* What needs to be done *
Copy out the records precisely, omitting pictures.

* Records to process *
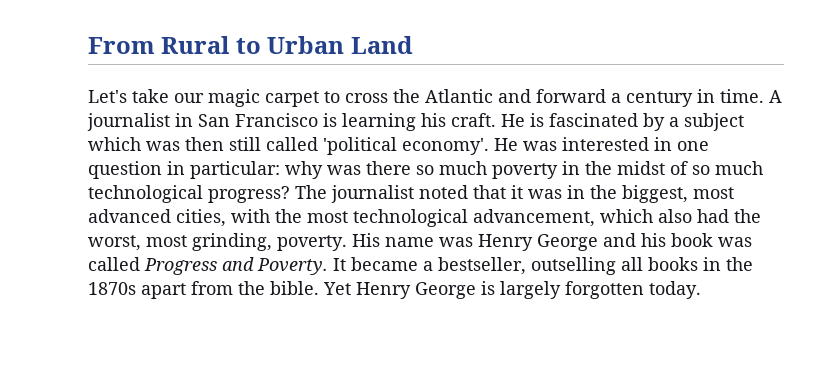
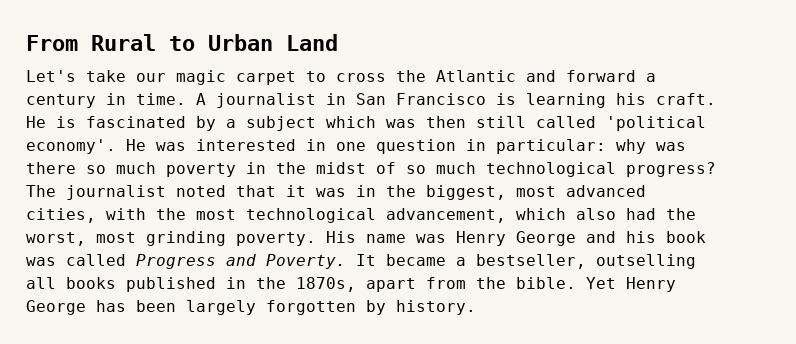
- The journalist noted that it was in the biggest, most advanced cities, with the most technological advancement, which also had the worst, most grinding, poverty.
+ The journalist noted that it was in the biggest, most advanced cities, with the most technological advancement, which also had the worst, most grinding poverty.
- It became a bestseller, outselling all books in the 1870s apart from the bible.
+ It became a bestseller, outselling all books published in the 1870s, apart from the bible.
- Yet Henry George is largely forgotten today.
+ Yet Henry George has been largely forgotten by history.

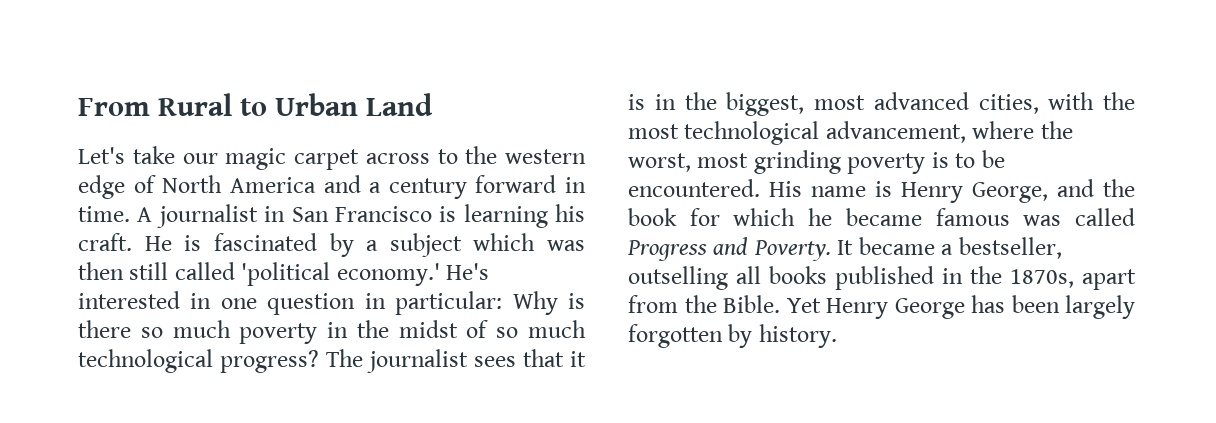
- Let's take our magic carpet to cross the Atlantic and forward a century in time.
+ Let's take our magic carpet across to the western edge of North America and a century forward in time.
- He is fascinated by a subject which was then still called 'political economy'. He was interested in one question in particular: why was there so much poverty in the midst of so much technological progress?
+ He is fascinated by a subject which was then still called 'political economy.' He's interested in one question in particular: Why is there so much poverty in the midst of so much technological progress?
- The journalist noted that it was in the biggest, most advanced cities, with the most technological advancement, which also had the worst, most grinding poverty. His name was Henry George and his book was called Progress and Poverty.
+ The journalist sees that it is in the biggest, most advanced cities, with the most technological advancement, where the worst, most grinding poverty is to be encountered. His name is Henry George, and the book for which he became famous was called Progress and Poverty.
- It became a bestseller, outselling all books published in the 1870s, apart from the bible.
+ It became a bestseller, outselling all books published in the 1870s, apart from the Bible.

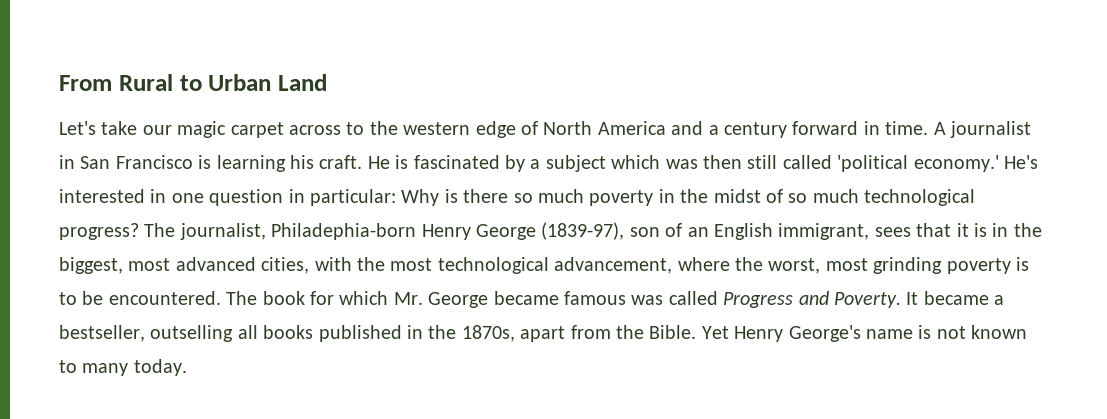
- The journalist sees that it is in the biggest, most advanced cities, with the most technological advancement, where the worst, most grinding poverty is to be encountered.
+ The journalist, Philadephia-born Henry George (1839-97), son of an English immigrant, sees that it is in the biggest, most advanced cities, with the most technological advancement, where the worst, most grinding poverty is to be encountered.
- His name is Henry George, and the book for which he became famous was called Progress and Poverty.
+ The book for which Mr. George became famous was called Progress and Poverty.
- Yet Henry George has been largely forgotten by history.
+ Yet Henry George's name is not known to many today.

* Expected answer *
- The journalist noted that it was in the biggest, most advanced cities, with the most technological advancement, which also had the worst, most grinding, poverty.
+ The journalist noted that it was in the biggest, most advanced cities, with the most technological advancement, which also had the worst, most grinding poverty.
- It became a bestseller, outselling all books in the 1870s apart from the bible.
+ It became a bestseller, outselling all books published in the 1870s, apart from the bible.
- Yet Henry George is largely forgotten today.
+ Yet Henry George has been largely forgotten by history.

- Let's take our magic carpet to cross the Atlantic and forward a century in time.
+ Let's take our magic carpet across to the western edge of North America and a century forward in time.
- He is fascinated by a subject which was then still called 'political economy'. He was interested in one question in particular: why was there so much poverty in the midst of so much technological progress?
+ He is fascinated by a subject which was then still called 'political economy.' He's interested in one question in particular: Why is there so much poverty in the midst of so much technological progress?
- The journalist noted that it was in the biggest, most advanced cities, with the most technological advancement, which also had the worst, most grinding poverty. His name was Henry George and his book was called Progress and Poverty.
+ The journalist sees that it is in the biggest, most advanced cities, with the most technological advancement, where the worst, most grinding poverty is to be encountered. His name is Henry George, and the book for which he became famous was called Progress and Poverty.
- It became a bestseller, outselling all books published in the 1870s, apart from the bible.
+ It became a bestseller, outselling all books published in the 1870s, apart from the Bible.

- The journalist sees that it is in the biggest, most advanced cities, with the most technological advancement, where the worst, most grinding poverty is to be encountered.
+ The journalist, Philadephia-born Henry George (1839-97), son of an English immigrant, sees that it is in the biggest, most advanced cities, with the most technological advancement, where the worst, most grinding poverty is to be encountered.
- His name is Henry George, and the book for which he became famous was called Progress and Poverty.
+ The book for which Mr. George became famous was called Progress and Poverty.
- Yet Henry George has been largely forgotten by history.
+ Yet Henry George's name is not known to many today.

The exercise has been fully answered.